Mentioning how payrolls grew by over 254,000 in September—"well above expectations"—and that large upward revisions were made to the August and July payroll numbers, Wolfers said the overall picture shows an "economic expansion that is motoring along."
September jobs report: US economy adds 254,000 jobs vs. 150,000 expected pic.twitter.com/fUZvzx8tuK
— Yahoo Finance (@YahooFinance) October 4, 2024
"It was 'wow' across the board, much stronger than expected," Kathy Jones, chief fixed income strategist at Charles Schwab, toldCNBC. "The bottom line is it was a very good report. You get upward revisions and it tells you the job market continues to be healthy, and that means the economy is healthy."
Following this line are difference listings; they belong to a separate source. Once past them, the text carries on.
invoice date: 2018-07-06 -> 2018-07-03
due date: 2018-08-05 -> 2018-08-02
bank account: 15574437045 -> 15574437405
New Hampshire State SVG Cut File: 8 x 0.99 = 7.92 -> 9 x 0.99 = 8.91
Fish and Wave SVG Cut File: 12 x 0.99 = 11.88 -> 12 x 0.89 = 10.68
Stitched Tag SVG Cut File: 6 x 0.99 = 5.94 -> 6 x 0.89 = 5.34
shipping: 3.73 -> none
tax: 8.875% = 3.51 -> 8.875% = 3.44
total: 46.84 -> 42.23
Pointing to a recent analysis by her colleague Josh Bevins, Economic Policy Institute (EPI) economist Hilary Wething on Friday credited the strong performance represented by the new jobs numbers as the result of specific policies by the administration.
"You might think we just magically stumbled upon a consistently strong labor market—but no, this labor market is the result of policy choices that prioritized full employment—as it turns out putting people first, works," said Wething.
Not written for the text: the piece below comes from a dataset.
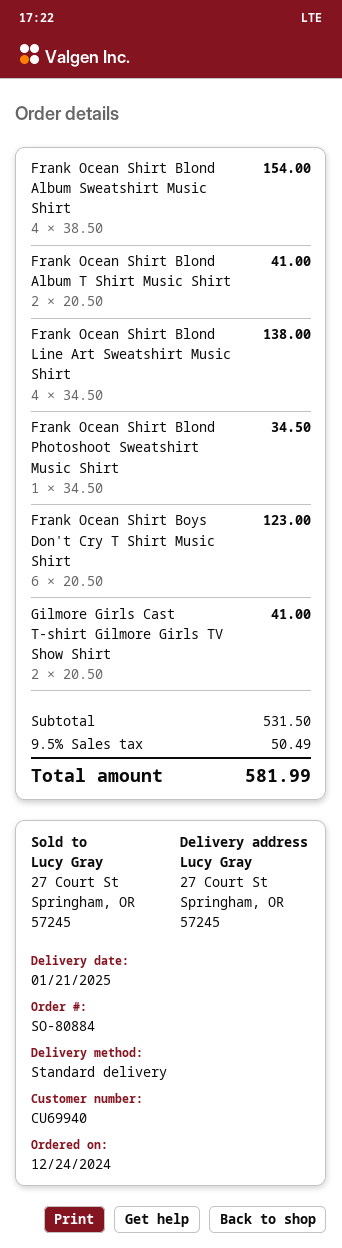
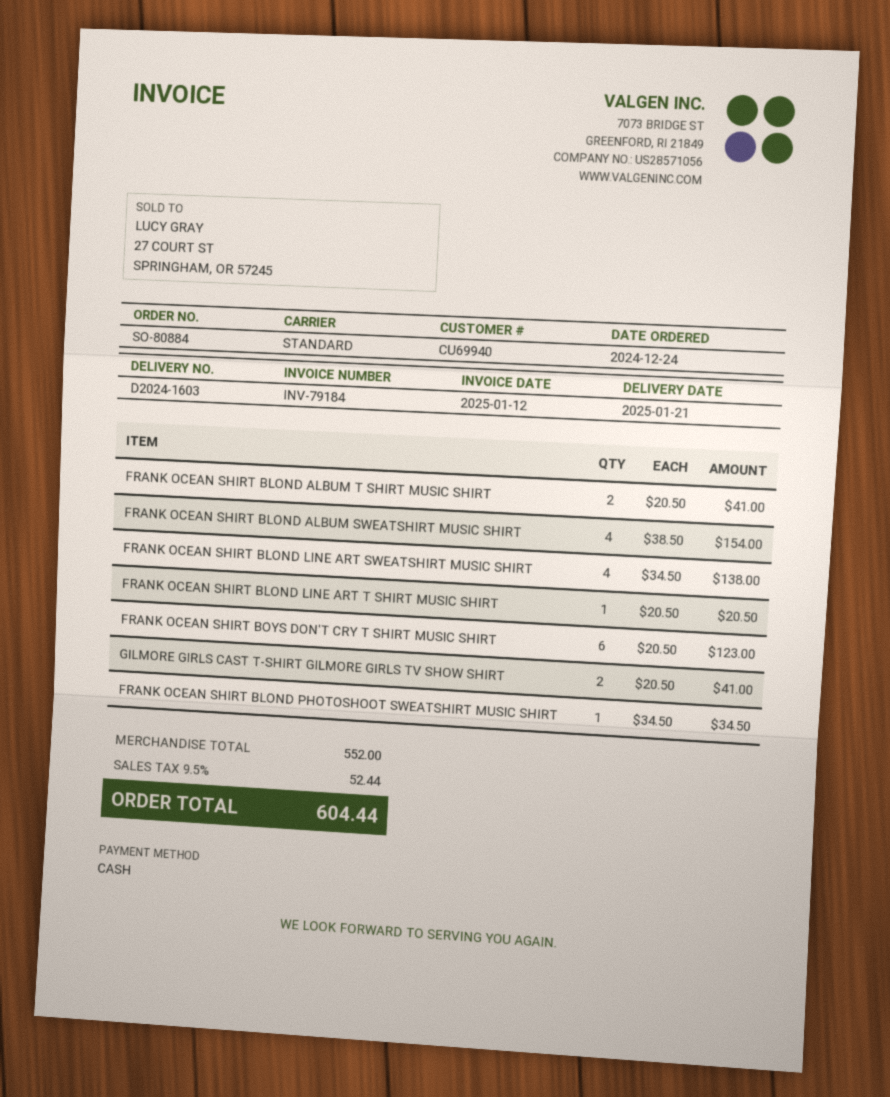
FRANK OCEAN SHIRT BLOND LINE ART T SHIRT MUSIC SHIRT: none -> 1 x 20.50 = 20.50
subtotal: 531.50 -> 552.00
tax: 9.5% = 50.49 -> 9.5% = 52.44
total: 581.99 -> 604.44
Elise Gould, a senior economist at EPI, also championed the "strong" figures:
In a blog post on Thursday, ahead of Friday's report—Gould detailed the strength of the labor market, despite the real pain that many workers and families still feel in their day to day lives:
It is indisputable that the U.S. labor market is strong. The share of the population ages 25–54 with a job is at a 23-year high, median household incomes rose 4.0% last year, and real wage growth over the last four years has been broad-based and strong. The economy has not only regained the nearly 22 million jobs lost in the pandemic recession, but also added another 6.5 million.
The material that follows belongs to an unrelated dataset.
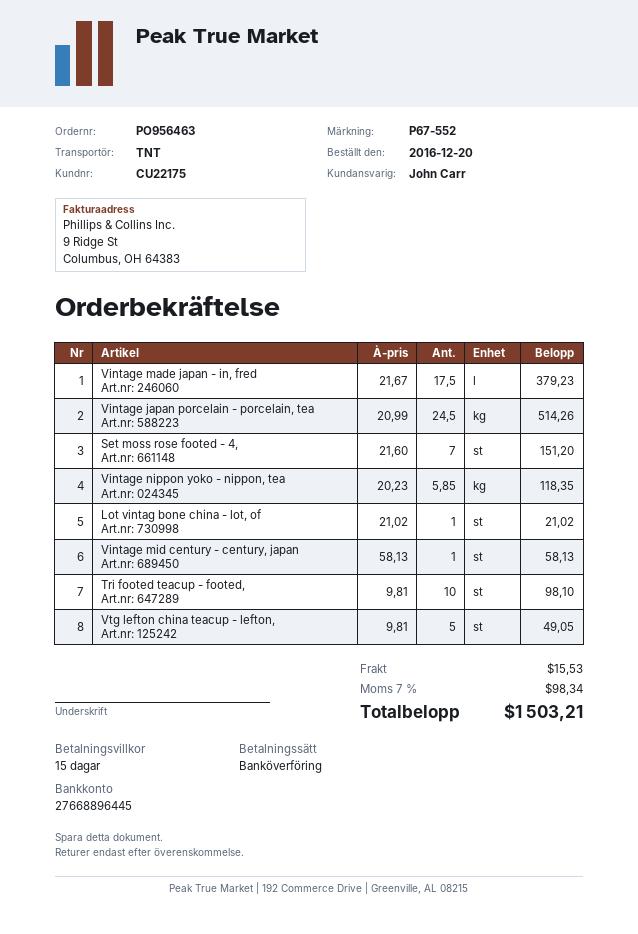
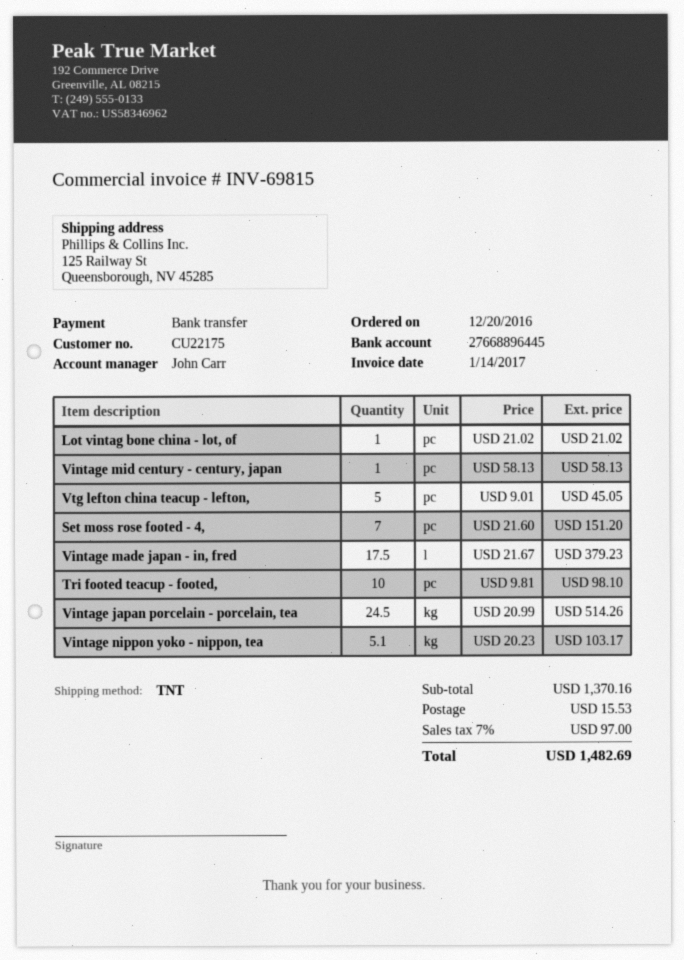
Vintage nippon yoko - nippon, tea: 5.85 x 20.23 = 118.35 -> 5.1 x 20.23 = 103.17
Vtg lefton china teacup - lefton,: 5 x 9.81 = 49.05 -> 5 x 9.01 = 45.05
tax: 7% = 98.34 -> 7% = 97.00
total: 1503.21 -> 1482.69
Are some folks still having a hard time? Absolutely. Even when the unemployment rate is low, there are still sidelined workers, and it remains difficult for many families to make ends meet on wages that are still too low. Unfortunately, that's a long-term phenomenon stemming from a too-stingy U.S. welfare state, rising inequality, and the legacy of anemic wage growth during past economic recoveries. But when comparing the labor market with four years ago (during the pandemic recession) or even before the pandemic began, the answer is clear: More workers have jobs and wages are beating inflation by solid margins.
With the Federal Reserve easing interest rates, in part based based on the strength of the hiring trends alongside lower inflation, Friday's jobs report was welcomed as a show of strength for progressives who have argued since the Covid-19 pandemic that pro-worker policies—as opposed to endless fealty to the demands of corporate powers and Wall Street—alongside public investments can work together to create strong economic foundations for the nation.
"Today's strong jobs report confirms once again that we never had to throw millions of people out of work to tame inflation," said Kitty Richards, a senior fellow with the left-leaning Groundwork Collaborative.
"Thanks to big investments in [pandemic] relief, manufacturing, and green energy, inflation is low, and the economy is still delivering for workers," Richards said. "The pundits who said we couldn't have low unemployment, growing wages, and stable prices at the same time have been proven wrong."